# About this exercise
Show, in full, each line of the data that contains "hicons".

Collected data:
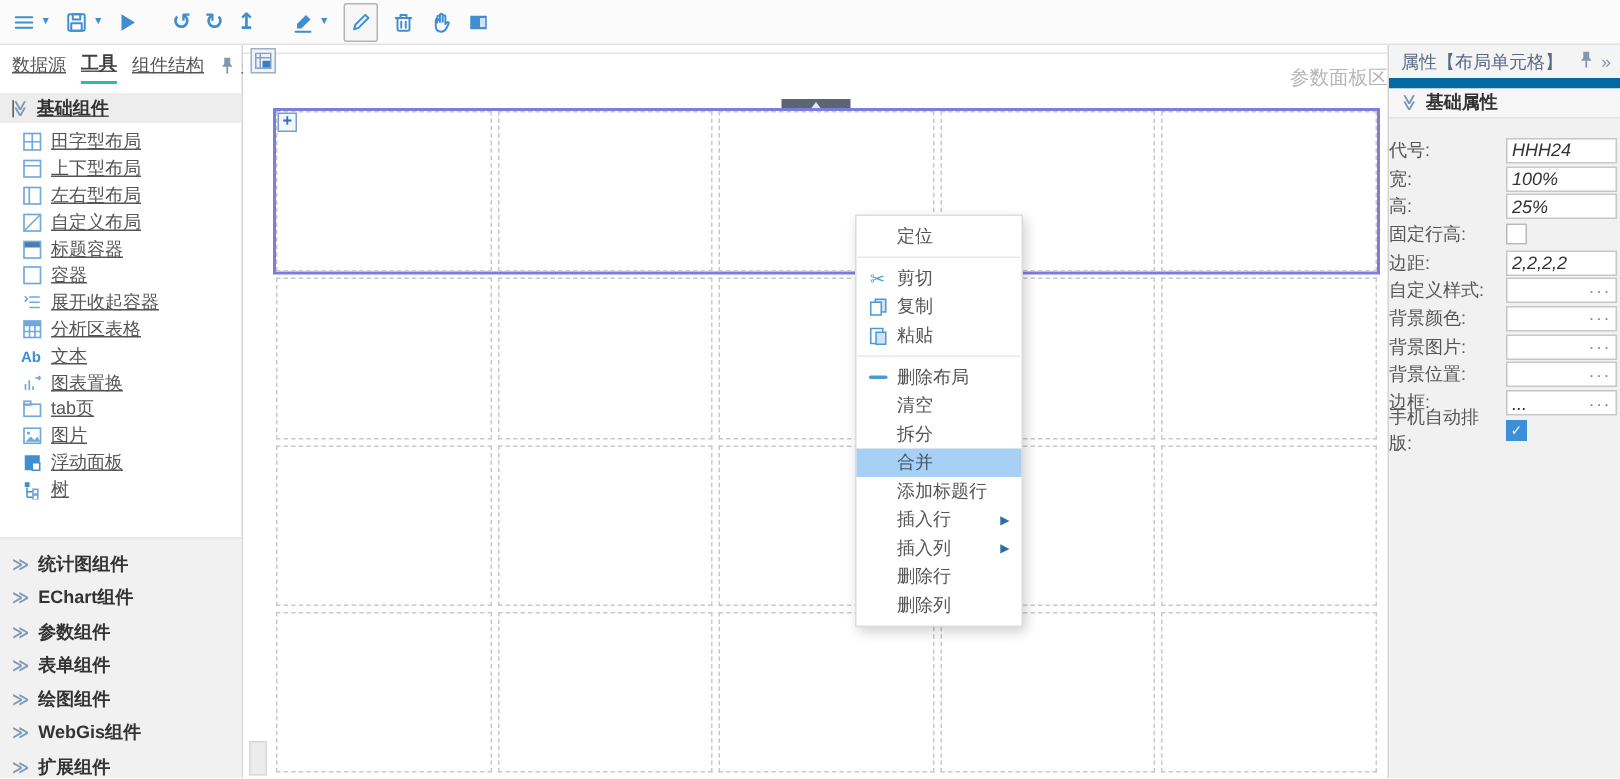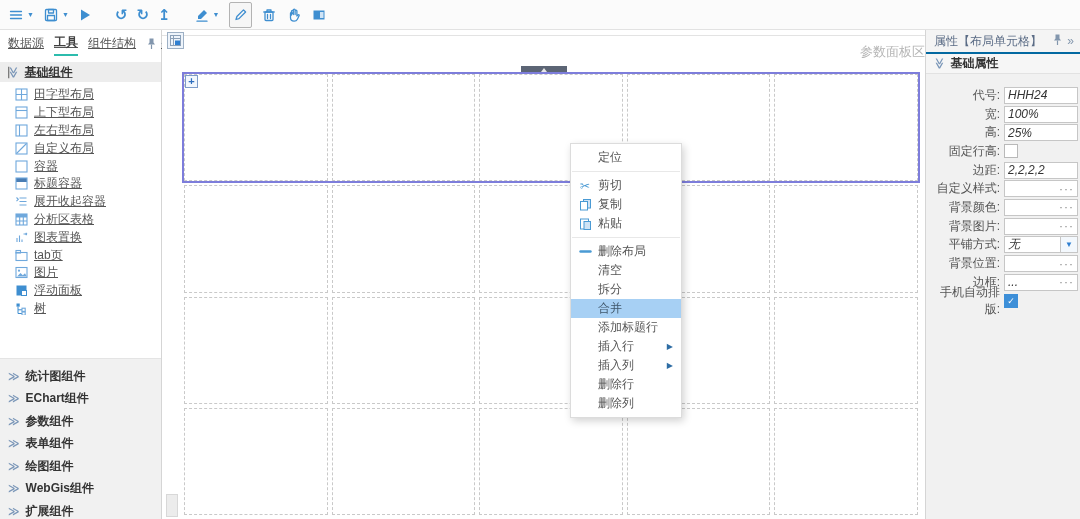--- a/index.html
+++ b/index.html
@@ -55,29 +55,29 @@
            box-shadow:2px 3px 8px rgba(0,0,0,.18);padding:4px 0;z-index:10;box-sizing:border-box;}
   .mitem{position:relative;height:19px;line-height:19px;padding-left:27px;color:#555;cursor:pointer;white-space:nowrap;}
   .mitem.hl{background:var(--hl);color:#40576b;}
   .micon{position:absolute;left:7px;top:2.5px;width:14px;height:14px;display:flex;align-items:center;justify-content:center;}
   .micon .char{color:#4a9ad4;font-size:12px;line-height:14px;}
   .msub{position:absolute;right:8px;top:0;color:#2e6da4;font-size:8px;}
   .mdivider{border-top:1px solid #e8e8e8;margin:4px 1px;}
   
   .props{position:absolute;left:925px;top:30px;width:155px;height:489px;background:#f1f1f1;
          border-left:1px solid #d5d5d5;box-sizing:border-box;}
-  .phead{height:22px;display:flex;align-items:center;padding:0 6px 0 8px;border-bottom:2px solid #0369a1;background:#f4f4f4;}
+  .phead{height:22px;display:flex;align-items:center;padding:0 6px 0 8px;border-bottom:7px solid #0369a1;background:#f4f4f4;}
   .phead .ttl{color:#5a6b85;white-space:nowrap;}
   .phead .hicons{margin-left:auto;display:flex;align-items:center;color:#8296ad;}
   .phead .hicons .chars{margin-left:4px;font-size:12px;cursor:pointer;}
   .psection{height:19px;display:flex;align-items:center;padding-left:8px;font-weight:bold;color:#333;
             border-bottom:1px solid #e2e2e2;background:#f6f6f6;}
   .pfields{padding-top:12px;}
   .prow{height:18.7px;display:flex;align-items:center;}
-  .plabel{width:74px;text-align:right;color:#555;flex:none;}
+  .plabel{width:74px;color:#555;flex:none;}
   .pctrl{margin-left:4px;display:flex;align-items:center;}
   .pfield{width:66px;height:15px;background:#fff;border:1px solid #c6c6c6;display:flex;align-items:center;
           padding:0 3px;box-sizing:content-box;color:#333;}
   .pfield .pvalue{flex:1;overflow:hidden;white-space:nowrap;font-style:italic;}
   .pfield .dots{color:#888;margin-left:auto;letter-spacing:1px;}
   .psel{padding:0;width:72px;}
   .psel .pvalue{padding-left:3px;}
   .selbtn{width:16px;height:15px;border-left:1px solid #c6c6c6;background:#f3f8fd;color:#2f7fd1;
           font-size:8px;display:flex;align-items:center;justify-content:center;cursor:pointer;}
   .pcheck{width:12px;height:12px;border:1px solid #b9b9b9;background:#fff;cursor:pointer;
@@ -223,52 +223,60 @@
             <svg width="13" height="13">
               <rect x="1" y="1" width="11" height="11" stroke="#6fa8dc" stroke-width="1.1" fill="none"></rect>
               <path d="M1.5 11.5L11.5 1.5" stroke="#6fa8dc" stroke-width="1.1" fill="none"></path>
             </svg>
           </span>
           <span>自定义布局</span>
         </div>
         <div class="citem">
           <span class="cicon">
             <svg width="13" height="13">
+              <rect x="1" y="1" width="11" height="4" fill="#4a7db3"></rect>
+              <rect x="1" y="1" width="11" height="11" stroke="#6fa8dc" stroke-width="1.1" fill="none"></rect>
+            </svg>
+          </span>
+          <span>标题容器</span>
+        </div>
+        <div class="citem">
+          <span class="cicon">
+            <svg width="13" height="13">
               <rect x="1" y="1" width="11" height="11" stroke="#6fa8dc" stroke-width="1.1" fill="none"></rect>
             </svg>
           </span>
           <span>容器</span>
-        </div>
-        <div class="citem">
-          <span class="cicon">
-            <svg width="13" height="13">
-              <rect x="1" y="1" width="11" height="4" fill="#4a7db3"></rect>
-              <rect x="1" y="1" width="11" height="11" stroke="#6fa8dc" stroke-width="1.1" fill="none"></rect>
-            </svg>
-          </span>
-          <span>标题容器</span>
         </div>
         <div class="citem">
           <span class="cicon">
             <svg width="13" height="13">
               <path d="M4.5 3h7M4.5 6.5h7M4.5 10h7" stroke="#6fa8dc" stroke-width="1.1" fill="none"></path>
               <path d="M1.5 2.5l1.8 1.8-1.8 1.8" stroke="#6fa8dc" stroke-width="1.1" fill="none"></path>
             </svg>
           </span>
           <span>展开收起容器</span>
         </div>
         <div class="citem">
           <span class="cicon">
             <svg width="13" height="13">
               <rect x="1" y="1" width="11" height="3" fill="#6fa8dc"></rect>
               <rect x="1" y="1" width="11" height="11" stroke="#6fa8dc" stroke-width="1.1" fill="none"></rect>
               <path d="M1 4h11M1 8h11M4.7 4v8M8.3 4v8" stroke="#6fa8dc" stroke-width="1.1" fill="none"></path>
             </svg>
           </span>
           <span>分析区表格</span>
+        </div>
+        <div class="citem">
+          <span class="cicon">
+            <svg width="15" height="13">
+              <text x="0" y="10" font-size="10" font-weight="bold" fill="#3e8ed0" font-family="Liberation Sans,sans-serif">Ab</text>
+            </svg>
+          </span>
+          <span>文本</span>
         </div>
         <div class="citem">
           <span class="cicon">
             <svg width="13" height="13">
               <path d="M2 11V7M4.5 11V4.5M7 11V8.5" stroke="#6fa8dc" stroke-width="1.1" fill="none"></path>
               <path d="M8.5 3h3.5M12 3l-1.3-1.2M12 3l-1.3 1.2" stroke="#6fa8dc" stroke-width="1.1" fill="none"></path>
             </svg>
           </span>
           <span>图表置换</span>
         </div>
@@ -502,29 +510,20 @@
         <div class="prow">
           <span class="plabel">背景图片:</span>
           <span class="pctrl">
             <div class="pfield">
               <span class="pvalue"></span>
               <span class="dots">···</span>
             </div>
           </span>
         </div>
         <div class="prow">
-          <span class="plabel">平铺方式:</span>
-          <span class="pctrl">
-            <div class="pfield psel">
-              <span class="pvalue">无</span>
-              <span class="selbtn">▼</span>
-            </div>
-          </span>
-        </div>
-        <div class="prow">
           <span class="plabel">背景位置:</span>
           <span class="pctrl">
             <div class="pfield">
               <span class="pvalue"></span>
               <span class="dots">···</span>
             </div>
           </span>
         </div>
         <div class="prow">
           <span class="plabel">边框:</span>

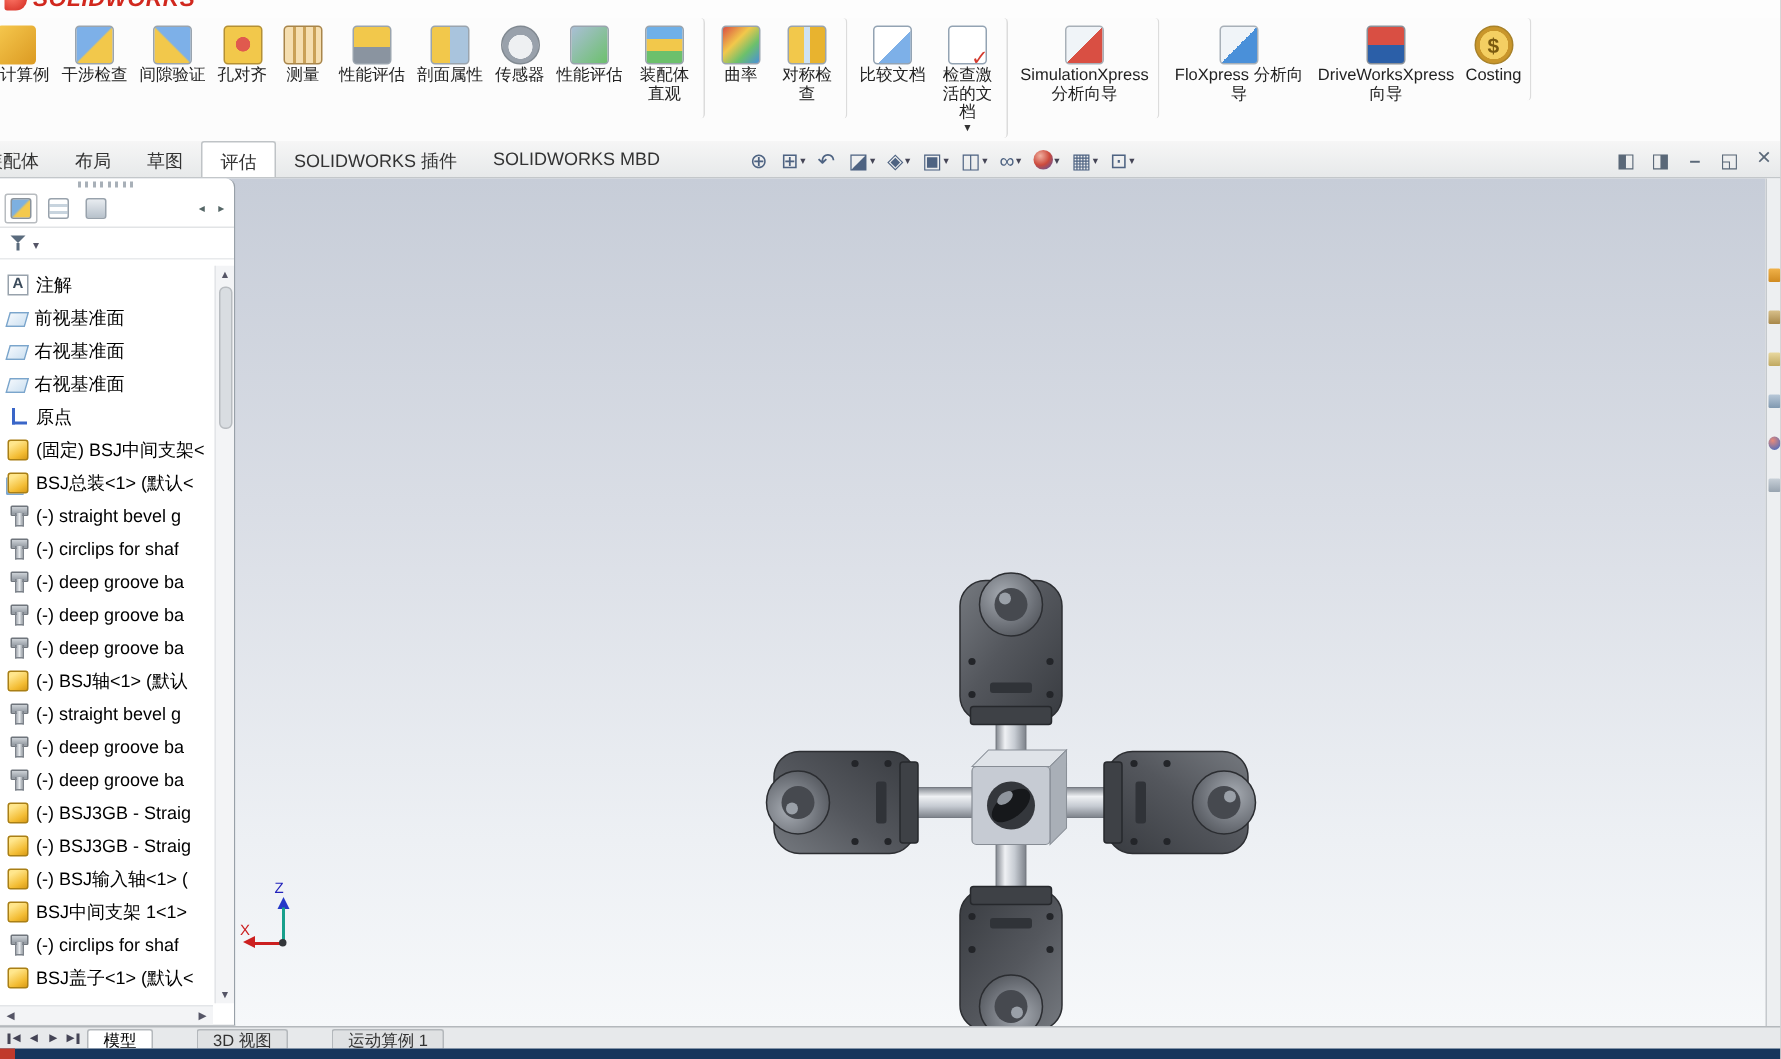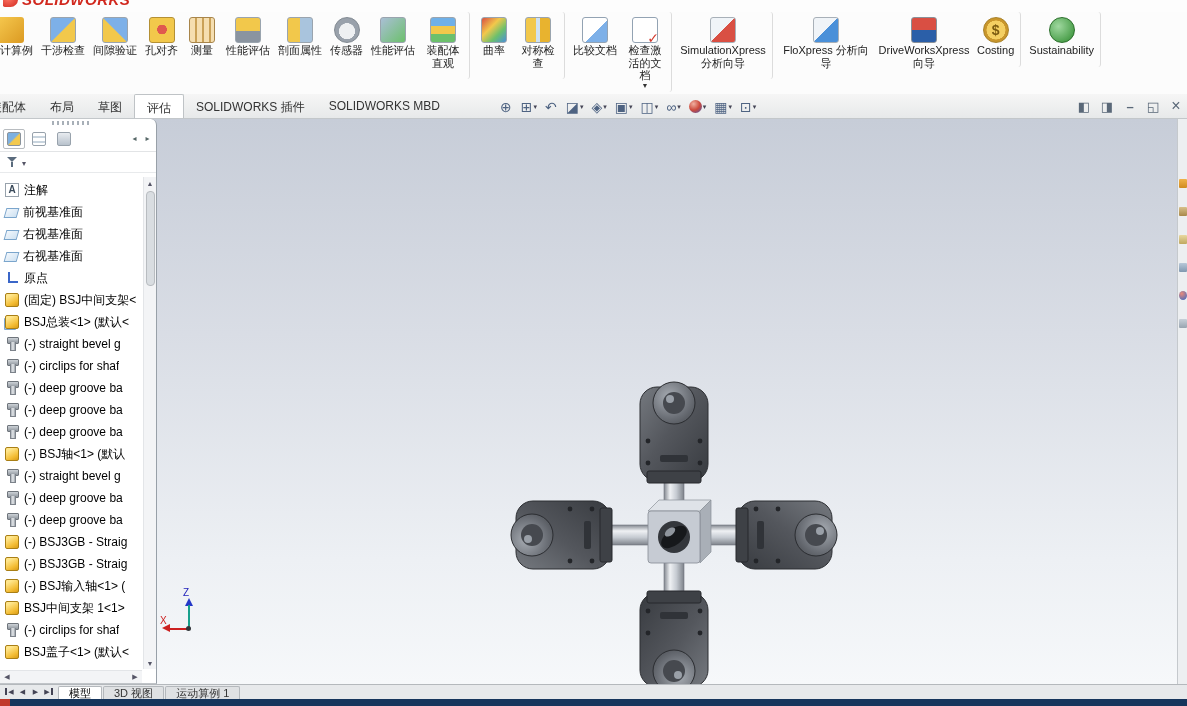--- a/index.html
+++ b/index.html
@@ -144,21 +144,21 @@
   .hscroll { position:absolute; left:0; right:14px; bottom:0; height:13px; background:#f3f4f6; border-top:1px solid #e3e5e8; }
 
   
   .doctabs { position:absolute; left:0; right:0; bottom:7px; height:15px; background:#e7e9eb; border-top:1px solid #b4b8bc; display:flex; align-items:stretch; }
   .dnav { display:flex; align-items:center; padding:0 3px; }
   .dnavbtn { width:13px; text-align:center; font-size:7px; color:#445; }
   .scroll-first-icon::before{content:"◀";border-left:2px solid #445;padding-left:1px;}
   .scroll-prev-icon::before{content:"◀";}
   .scroll-next-icon::before{content:"▶";}
   .scroll-last-icon::before{content:"▶";border-right:2px solid #445;padding-right:1px;}
-  .dtabs { display:flex; }
+  .dtabs { display:flex;gap:28px; }
   .dtab { display:flex; align-items:center; padding:0 10px; font-size:11px; color:#333; background:#dfe1e3; border:1px solid #b4b8bc; border-bottom:none; border-radius:2px 2px 0 0; margin:1px 1px 0 0; white-space:nowrap; }
   .dtab.active { background:#fff; color:#000; }
   .taskbar { position:absolute; left:0; right:0; bottom:0; height:7px; background:#16355c; }
   .taskbar-start { position:absolute; left:0; top:0; width:10px; height:7px; background:#c0392b; }
 </style>
 </head>
 <body>
 
 <div id="screen">
 
@@ -273,25 +273,20 @@
         <span class="rlabel">DriveWorksXpress 向导</span>
         <span class="rdd"></span>
       </div>
 
       <div class="rbtn wide">
         <span class="ricon costing-icon"></span>
         <span class="rlabel">Costing</span>
         <span class="rdd"></span>
       </div>
 
-      <div class="rbtn wide">
-        <span class="ricon sustainability-icon"></span>
-        <span class="rlabel">Sustainability</span>
-        <span class="rdd"></span>
-      </div>
     </div>
 
   <div class="tabrow">
     <div class="ctabs">
 
         <div class="ctab cut">
           <span>装配体</span>
         </div>
 
         <div class="ctab">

# Exercise response
   .phead .hicons{margin-left:auto;display:flex;align-items:center;color:#8296ad;}
   .phead .hicons .chars{margin-left:4px;font-size:12px;cursor:pointer;}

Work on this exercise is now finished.